At Miami, he started the first centre for education and cultural studies in the United States, determined to emphasize a critical approach to the study of education as a cultural phenomenon without reducing it simply to the study of schooling.

Eventually, his perspective shifted from cultural studies, education and pedagogy to youth studies and what he called “the war on youth.”

“I spent a long time writing about the war on youth, because I was convinced the left was not paying enough attention to their problems,” he explains. “There was work on race, class, gender, but there was too little being written about youth.””

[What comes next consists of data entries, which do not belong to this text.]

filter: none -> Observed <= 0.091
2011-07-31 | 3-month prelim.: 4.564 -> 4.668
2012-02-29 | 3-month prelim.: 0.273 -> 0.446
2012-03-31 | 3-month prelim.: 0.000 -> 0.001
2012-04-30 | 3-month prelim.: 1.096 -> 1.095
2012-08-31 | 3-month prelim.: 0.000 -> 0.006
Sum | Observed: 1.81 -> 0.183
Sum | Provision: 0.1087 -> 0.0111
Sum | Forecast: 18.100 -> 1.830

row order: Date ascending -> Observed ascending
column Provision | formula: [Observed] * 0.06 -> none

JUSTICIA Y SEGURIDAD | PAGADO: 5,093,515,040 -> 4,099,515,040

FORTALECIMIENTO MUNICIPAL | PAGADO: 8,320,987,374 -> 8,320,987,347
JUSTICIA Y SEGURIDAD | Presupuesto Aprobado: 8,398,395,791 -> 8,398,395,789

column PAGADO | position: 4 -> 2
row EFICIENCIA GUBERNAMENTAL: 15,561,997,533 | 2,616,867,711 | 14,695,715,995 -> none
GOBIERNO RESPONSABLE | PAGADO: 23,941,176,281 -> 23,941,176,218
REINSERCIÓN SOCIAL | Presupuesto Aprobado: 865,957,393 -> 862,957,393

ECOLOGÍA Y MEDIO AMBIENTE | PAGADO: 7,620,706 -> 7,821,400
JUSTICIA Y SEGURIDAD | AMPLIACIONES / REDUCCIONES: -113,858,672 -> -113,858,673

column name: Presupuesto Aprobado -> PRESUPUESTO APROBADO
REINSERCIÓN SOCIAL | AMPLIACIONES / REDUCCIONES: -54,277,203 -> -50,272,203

Following a position at Penn State, where he served as director of the Waterbury Forum in Education and Cultural Studies, Giroux came to McMaster in 2004 as the Global Television Network Chair in English and Cultural Studies. Ten years later, he was named to the McMaster University Chair for Scholarship in the Public Interest, and is now the founding director of the McMaster Centre for Scholarship in the Public Interest.

Most recently, Giroux’s work has focused on American politics and the relationship between neo-liberalism and the rise of fascist ideologies around the world – including the United States.

“Neo-liberalism produces enormous amounts of inequality and misery, and creates the conditions for ideologies to be adopted,” he explains “that produce echoes of the past in the form of a fascist politics, particularly around a politics of racial purity, nativism, white supremacy and ultra-nationalism. You put those two together, and this isn’t just neo-liberalism. Nor does it mimic a fascism of the past. I think it is important to acknowledge that fascism is never entirely restricted to the past and that it can emerge in different historical periods in different forms. We are living in an era in which the conditions that produce a fascist politics are emerging once again.

“This is a new historical conjecture. Trump may not be Hitler, but there is such a thing as fascist politics.”

And while his work has never gone unnoticed – quite the contrary – it’s now catching the attention of audiences beyond the walls of academia in a big way.

In 2016, Julian Casablancas, lead singer of the Strokes, called Giroux a “living legend” and interviewed him for Rolling Stone magazine. Just recently, he appeared on Russell Brand’s podcast and YouTube show, Under the Skin. He regularly appears on mainstream media as a commentator, including regular contributions to Salon.

And that, he says, is entirely the point.

“What’s the responsibility of the intellectual in a time of tyranny? It’s to make your voice heard, hold power accountable and help people understand what counts as the truth. It’s to produce work that is both rigorous and accessible while addressing important public issues crucial to struggling for a more just world. It’s to prove to the public that the university is not just an isolated institution removed from the larger society – but so actively involved that it’s actually central to the formation of a culture that provides the foundation for enabling both critically engaged citizens and a vibrant democracy.”